- _Task goal_
All lines with the word "ctrl" are to be found and copied from the listing.

- _Excerpted data_
- - -

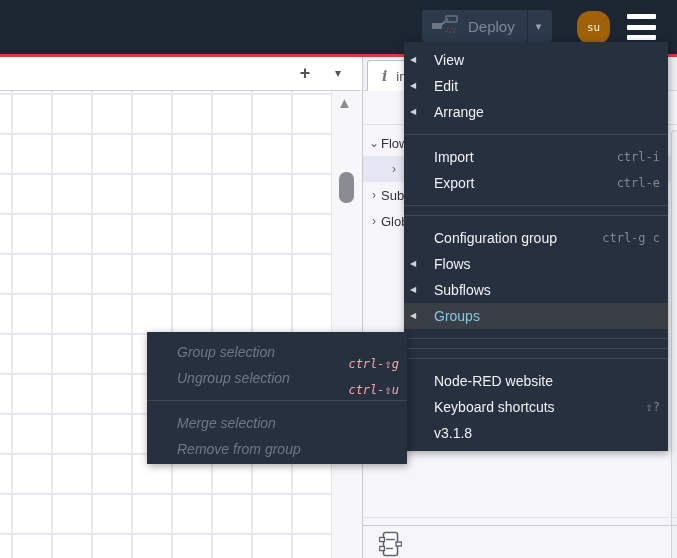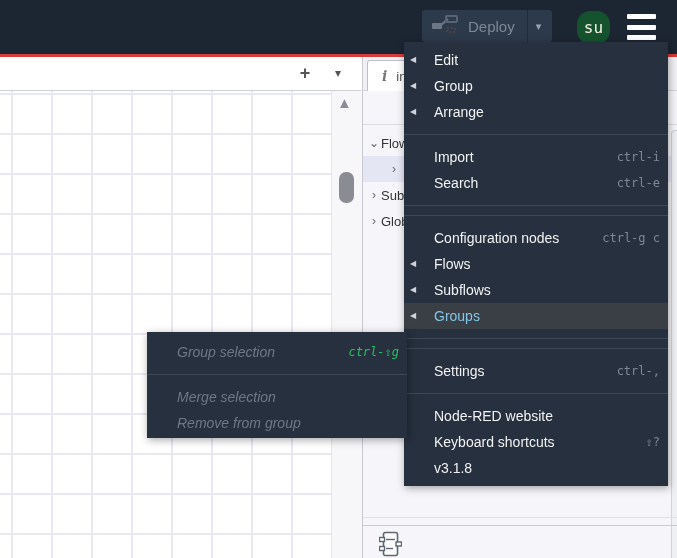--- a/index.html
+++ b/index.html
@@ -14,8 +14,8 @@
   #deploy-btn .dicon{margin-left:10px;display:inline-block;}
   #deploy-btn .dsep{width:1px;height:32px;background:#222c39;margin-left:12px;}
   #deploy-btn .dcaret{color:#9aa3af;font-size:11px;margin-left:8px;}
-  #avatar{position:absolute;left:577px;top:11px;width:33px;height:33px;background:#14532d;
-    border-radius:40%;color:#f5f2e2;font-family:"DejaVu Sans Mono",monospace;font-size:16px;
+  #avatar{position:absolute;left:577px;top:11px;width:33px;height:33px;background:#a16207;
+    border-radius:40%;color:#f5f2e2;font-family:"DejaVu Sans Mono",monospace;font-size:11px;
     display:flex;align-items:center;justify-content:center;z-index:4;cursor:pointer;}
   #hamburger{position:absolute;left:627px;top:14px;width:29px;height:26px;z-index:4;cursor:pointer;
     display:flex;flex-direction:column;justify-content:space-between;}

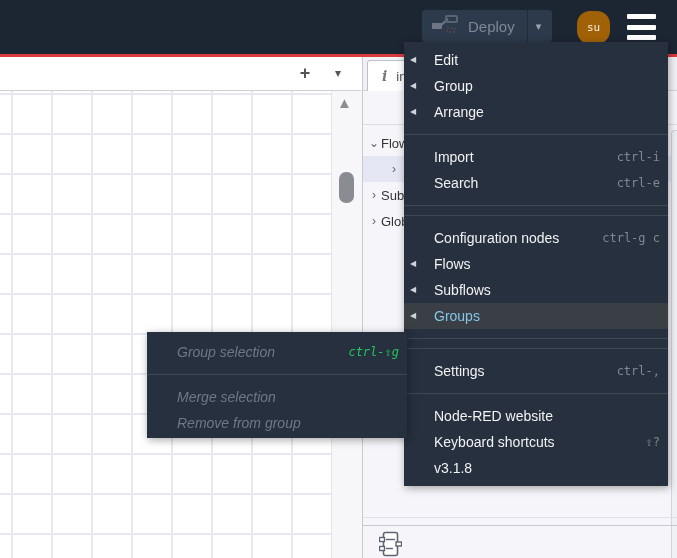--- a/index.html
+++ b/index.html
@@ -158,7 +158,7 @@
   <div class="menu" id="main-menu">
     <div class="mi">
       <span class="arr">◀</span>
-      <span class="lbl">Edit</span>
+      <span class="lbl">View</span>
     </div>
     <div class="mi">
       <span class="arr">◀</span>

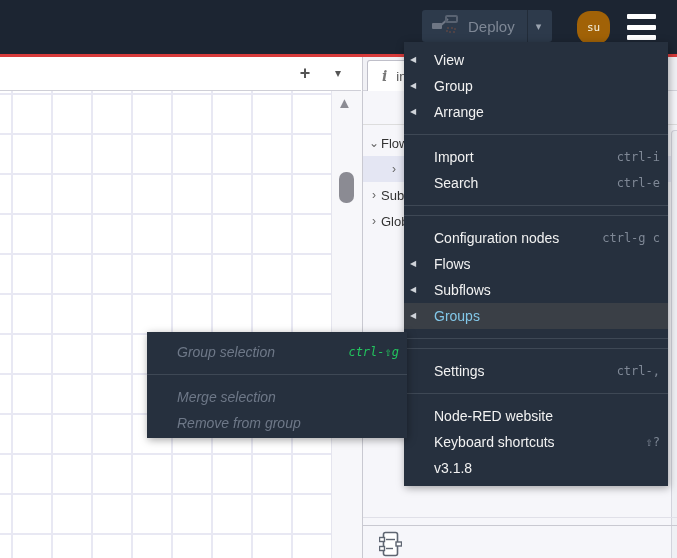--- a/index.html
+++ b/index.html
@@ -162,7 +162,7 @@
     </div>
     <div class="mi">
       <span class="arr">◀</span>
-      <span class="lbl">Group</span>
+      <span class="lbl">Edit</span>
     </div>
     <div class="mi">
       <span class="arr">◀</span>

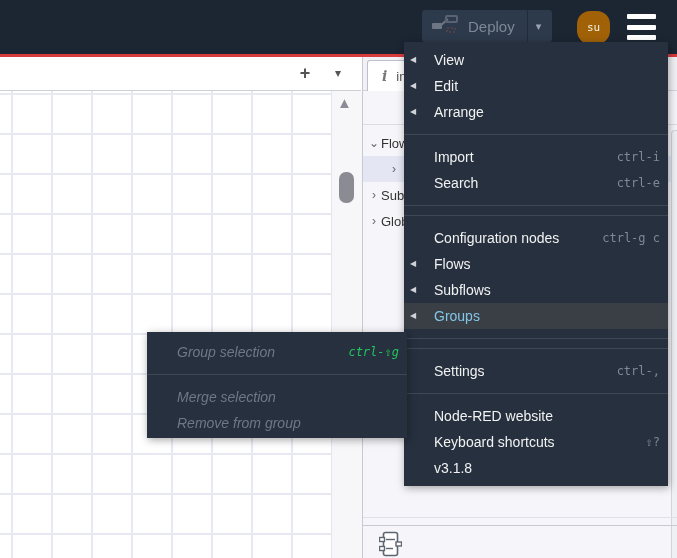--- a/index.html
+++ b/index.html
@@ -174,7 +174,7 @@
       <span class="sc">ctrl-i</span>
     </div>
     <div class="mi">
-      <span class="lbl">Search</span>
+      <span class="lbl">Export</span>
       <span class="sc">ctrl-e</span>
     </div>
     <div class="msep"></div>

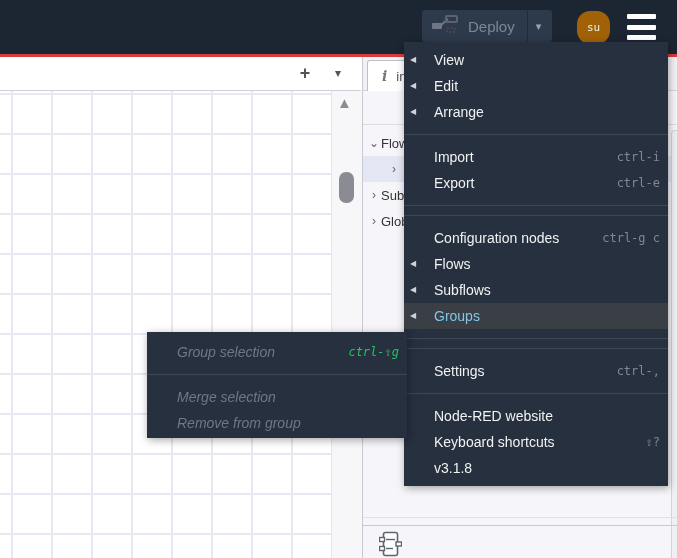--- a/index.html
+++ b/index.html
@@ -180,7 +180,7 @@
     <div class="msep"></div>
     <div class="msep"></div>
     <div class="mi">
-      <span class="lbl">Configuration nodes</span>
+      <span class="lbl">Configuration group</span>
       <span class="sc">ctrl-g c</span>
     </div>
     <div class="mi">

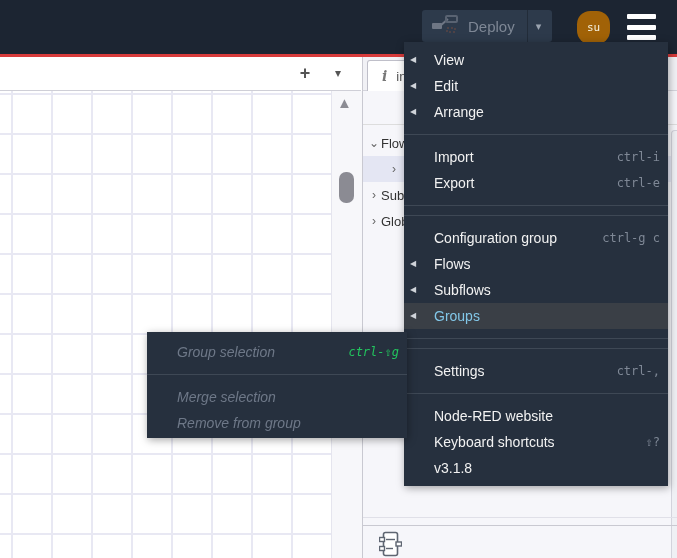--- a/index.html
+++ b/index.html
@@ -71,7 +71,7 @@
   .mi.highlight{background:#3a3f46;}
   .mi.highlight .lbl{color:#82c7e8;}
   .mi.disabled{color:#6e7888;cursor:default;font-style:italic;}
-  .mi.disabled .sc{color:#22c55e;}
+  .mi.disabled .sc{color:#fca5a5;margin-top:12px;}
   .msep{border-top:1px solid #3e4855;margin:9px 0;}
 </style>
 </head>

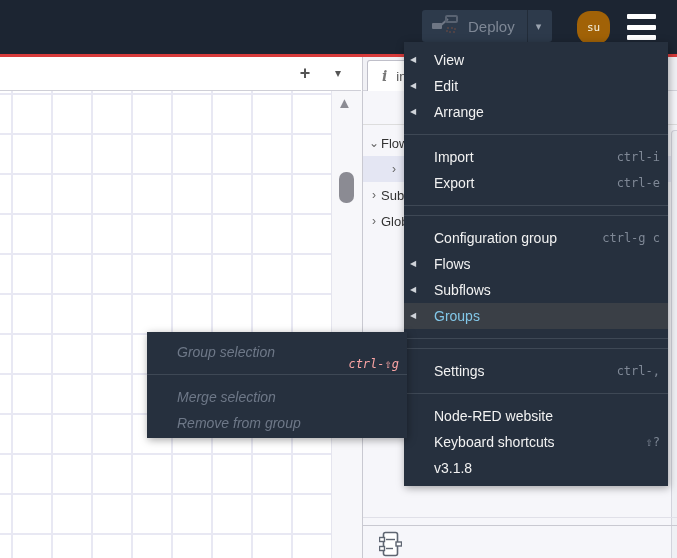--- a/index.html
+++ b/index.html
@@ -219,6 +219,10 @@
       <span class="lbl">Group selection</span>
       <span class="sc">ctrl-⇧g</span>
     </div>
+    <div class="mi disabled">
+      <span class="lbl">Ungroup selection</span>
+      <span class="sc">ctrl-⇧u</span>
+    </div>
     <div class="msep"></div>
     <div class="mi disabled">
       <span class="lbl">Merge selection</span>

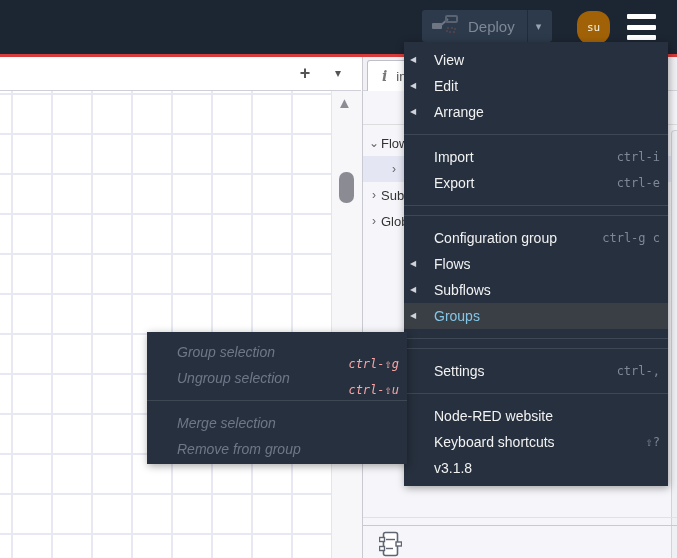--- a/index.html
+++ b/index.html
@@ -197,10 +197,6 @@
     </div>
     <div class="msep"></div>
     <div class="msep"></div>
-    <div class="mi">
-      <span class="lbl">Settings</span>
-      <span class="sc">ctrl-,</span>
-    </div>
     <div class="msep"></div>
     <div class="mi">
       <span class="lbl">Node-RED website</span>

- - -

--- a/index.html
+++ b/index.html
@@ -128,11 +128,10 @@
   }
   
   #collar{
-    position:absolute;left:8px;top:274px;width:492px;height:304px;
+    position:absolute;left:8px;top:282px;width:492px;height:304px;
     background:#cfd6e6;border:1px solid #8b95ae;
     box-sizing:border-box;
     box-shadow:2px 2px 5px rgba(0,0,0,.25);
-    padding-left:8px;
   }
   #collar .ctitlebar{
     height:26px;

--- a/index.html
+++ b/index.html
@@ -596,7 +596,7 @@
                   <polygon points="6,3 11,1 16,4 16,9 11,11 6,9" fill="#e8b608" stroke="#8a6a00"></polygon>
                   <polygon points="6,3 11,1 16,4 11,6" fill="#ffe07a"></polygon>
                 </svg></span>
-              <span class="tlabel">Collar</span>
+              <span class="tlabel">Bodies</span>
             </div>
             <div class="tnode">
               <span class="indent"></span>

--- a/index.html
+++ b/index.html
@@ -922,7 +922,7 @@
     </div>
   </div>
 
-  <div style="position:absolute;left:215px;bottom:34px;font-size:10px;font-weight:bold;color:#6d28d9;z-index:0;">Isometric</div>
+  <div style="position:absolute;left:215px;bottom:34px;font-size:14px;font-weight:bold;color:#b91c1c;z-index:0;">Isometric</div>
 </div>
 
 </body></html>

- - -

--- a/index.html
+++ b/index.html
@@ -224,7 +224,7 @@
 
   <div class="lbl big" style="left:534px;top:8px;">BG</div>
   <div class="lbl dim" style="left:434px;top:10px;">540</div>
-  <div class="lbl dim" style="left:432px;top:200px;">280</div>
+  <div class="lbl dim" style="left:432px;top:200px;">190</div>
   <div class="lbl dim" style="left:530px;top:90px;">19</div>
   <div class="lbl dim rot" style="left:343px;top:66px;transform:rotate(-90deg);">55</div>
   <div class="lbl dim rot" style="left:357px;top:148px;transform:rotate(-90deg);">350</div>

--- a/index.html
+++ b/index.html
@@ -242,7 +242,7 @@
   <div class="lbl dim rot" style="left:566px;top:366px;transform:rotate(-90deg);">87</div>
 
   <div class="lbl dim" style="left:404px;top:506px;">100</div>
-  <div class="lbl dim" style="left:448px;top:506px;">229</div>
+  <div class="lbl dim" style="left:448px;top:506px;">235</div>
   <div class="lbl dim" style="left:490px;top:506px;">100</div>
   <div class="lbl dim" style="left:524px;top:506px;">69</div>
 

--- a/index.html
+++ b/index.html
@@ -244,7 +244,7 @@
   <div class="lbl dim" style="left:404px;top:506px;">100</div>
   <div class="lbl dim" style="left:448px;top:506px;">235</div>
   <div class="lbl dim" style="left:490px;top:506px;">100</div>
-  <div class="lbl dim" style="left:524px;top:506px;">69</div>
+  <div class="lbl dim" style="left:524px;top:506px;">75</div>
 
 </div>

- - -

- _Exercise response_
       <span class="sc">ctrl-i</span>
       <span class="sc">ctrl-e</span>
       <span class="sc">ctrl-g c</span>
       <span class="sc">ctrl-⇧g</span>
+      <span class="sc">ctrl-⇧u</span>
-      <span class="sc">ctrl-,</span>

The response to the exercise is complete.